Marie-Thérèse, qui accompagne son mari depuis six ans

Pour moi c’est une nouvelle étape dans ma vie de proche-aidante. Mon époux n’est plus la personne que j’ai connue. Je dois trouver de nouvelles façons de communiquer et de supporter les transformations de sa personne. Par exemple : la perte d’autonomie, la grande agitation physique et mentale, l’anxiété due à la perte des repères spatio-temporels, petit à petit la perte de mobilité et plus récemment la perte de la parole. A cela s’ajoute son déni face à la maladie qui rendait difficile toute aide extérieure.

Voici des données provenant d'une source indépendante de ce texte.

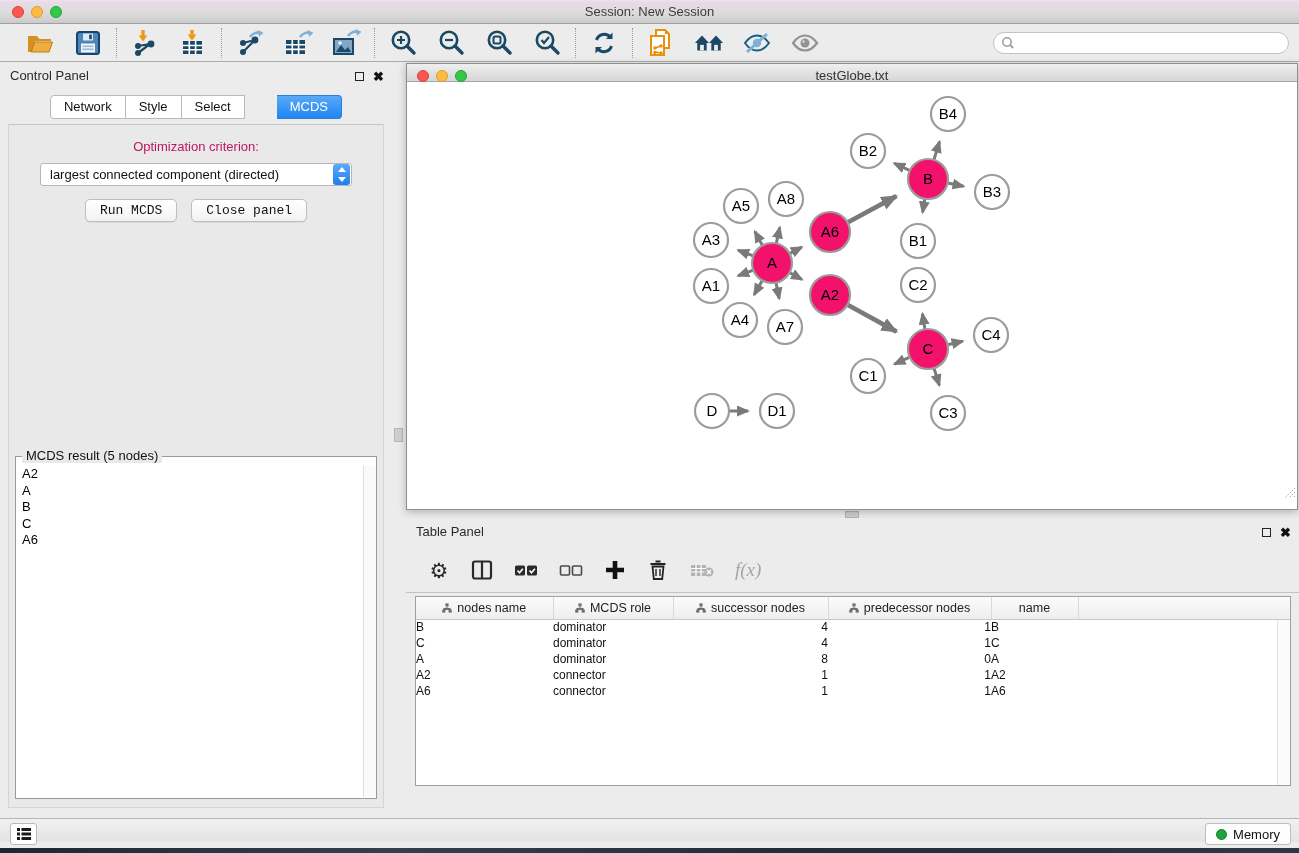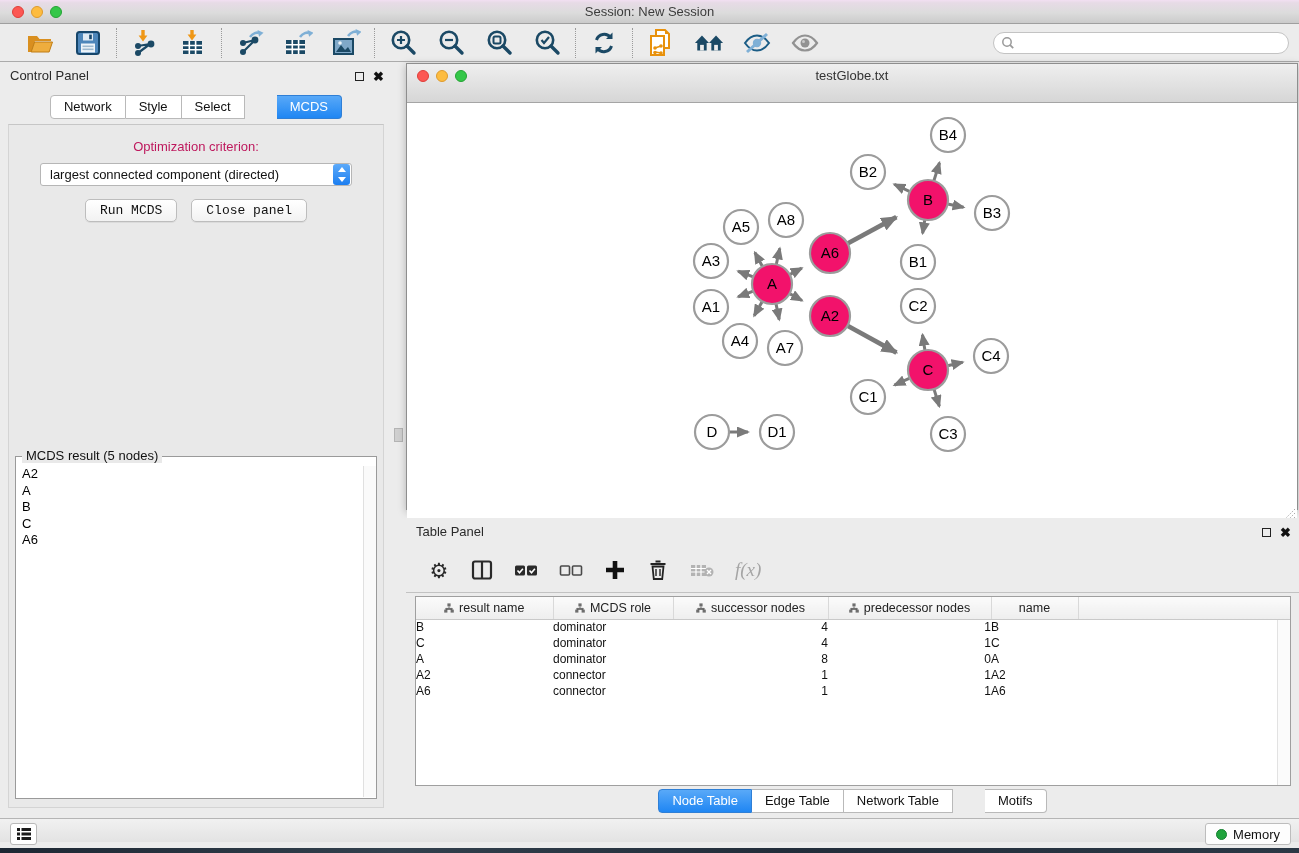--- a/index.html
+++ b/index.html
@@ -95,7 +95,7 @@
     background:#fff; border:1px solid #8e8e8e; box-shadow:0 2px 8px rgba(0,0,0,0.25);
   }
   .net-titlebar {
-    position:relative; height:39px; background:linear-gradient(#efefef,#d6d6d6);
+    position:relative; height:18px; background:linear-gradient(#efefef,#d6d6d6);
     border-bottom:1px solid #a5a5a5; text-align:center; line-height:24px; font-size:13px; color:#333;
   }
   .net-titlebar .lights { top:6px; left:10px; }

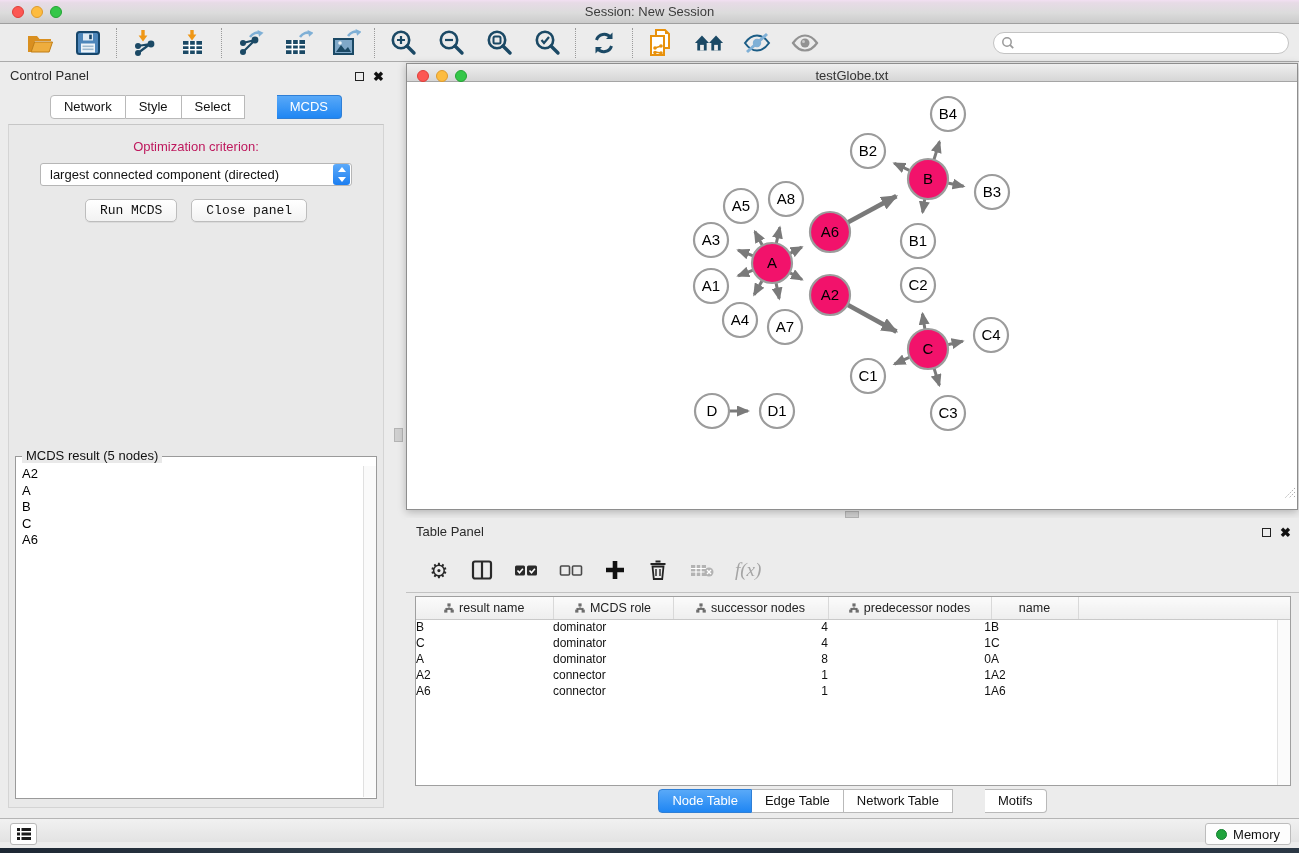--- a/index.html
+++ b/index.html
@@ -549,7 +549,7 @@
                   <g stroke="#6e6e6e" stroke-width="1">
                     <path d="M5 3.4v2M1.8 6.6V5.4h6.4v1.2"></path>
                   </g>
-                </svg><span>result name</span></th>
+                </svg><span>nodes name</span></th>
               <th><svg class="hicon" width="10" height="10" viewBox="0 0 10 10">
                   <g fill="#6e6e6e">
                     <rect x="3.4" y="0.4" width="3.2" height="3"></rect>

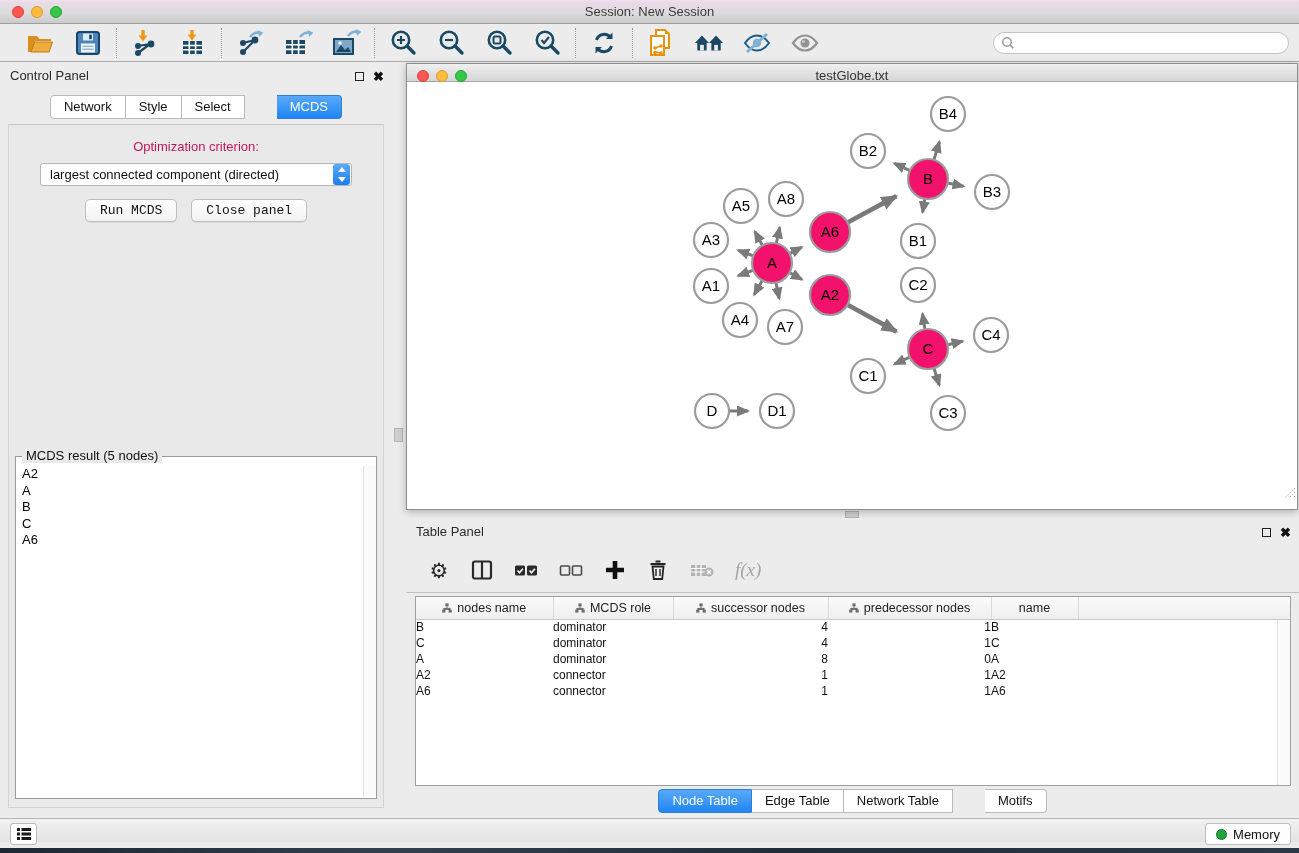--- a/index.html
+++ b/index.html
@@ -629,12 +629,6 @@
       </table>
       <div class="tbl-scroll"></div>
     </div>
-    <div class="tp-tabs">
-        <div class="tab active">Node Table</div>
-        <div class="tab">Edge Table</div>
-        <div class="tab">Network Table</div>
-        <div class="tab">Motifs</div>
-      </div>
   </div>
 
   <div class="statusbar">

L’annonce du diagnostic, maladie d’Alzheimer, a été très pénible. Je suis passée par des périodes de colère, de tristesse, de frustrations, de culpabilité, d’angoisse. J’ai aussi eu de la peine à demander de l’aide. Puis j’ai franchi ce pas important. Le fait d’avoir pu exprimer mes émotions et d’avoir eu des réponses à mes questions m’a permis de comprendre cette maladie et de m’occuper au mieux de mon époux. J’ai aussi compris que je devais prendre soin de moi.

Actuellement, lors de mes visites à l’EMS où il réside, il faut que je me sente bien, ceci est important pour moi et pour lui. Je lui parle d’une voix douce, calme, avec beaucoup d’amour. Je lui tiens la main et nos regards se croisent, nous écoutons de la musique, quand il fait beau nous allons sur la terrasse admirer le paysage, nous passons d’agréables petits moments.

Au début de son séjour à l’EMS j’étais très triste en sortant du foyer. Maintenant je ne ressens plus cette tristesse, grâce aux deuils progressifs que j’ai dû faire ces dernières années. A fur et à mesure de la progression de la maladie, il a fallu que j’accepte les changements dans son comportement et dans notre relation de couple. J’ai usé de beaucoup de patience, d’humour, de créativité et d’empathie. Pour éviter les tensions et les conflits, j’ai appris à lâcher prise et à vivre d’avantage le moment présent.

Tout cela m’a permis d’être en paix avec moi-même et d’accepter que mon époux n’est plus la même personne et je l’aime malgré tout.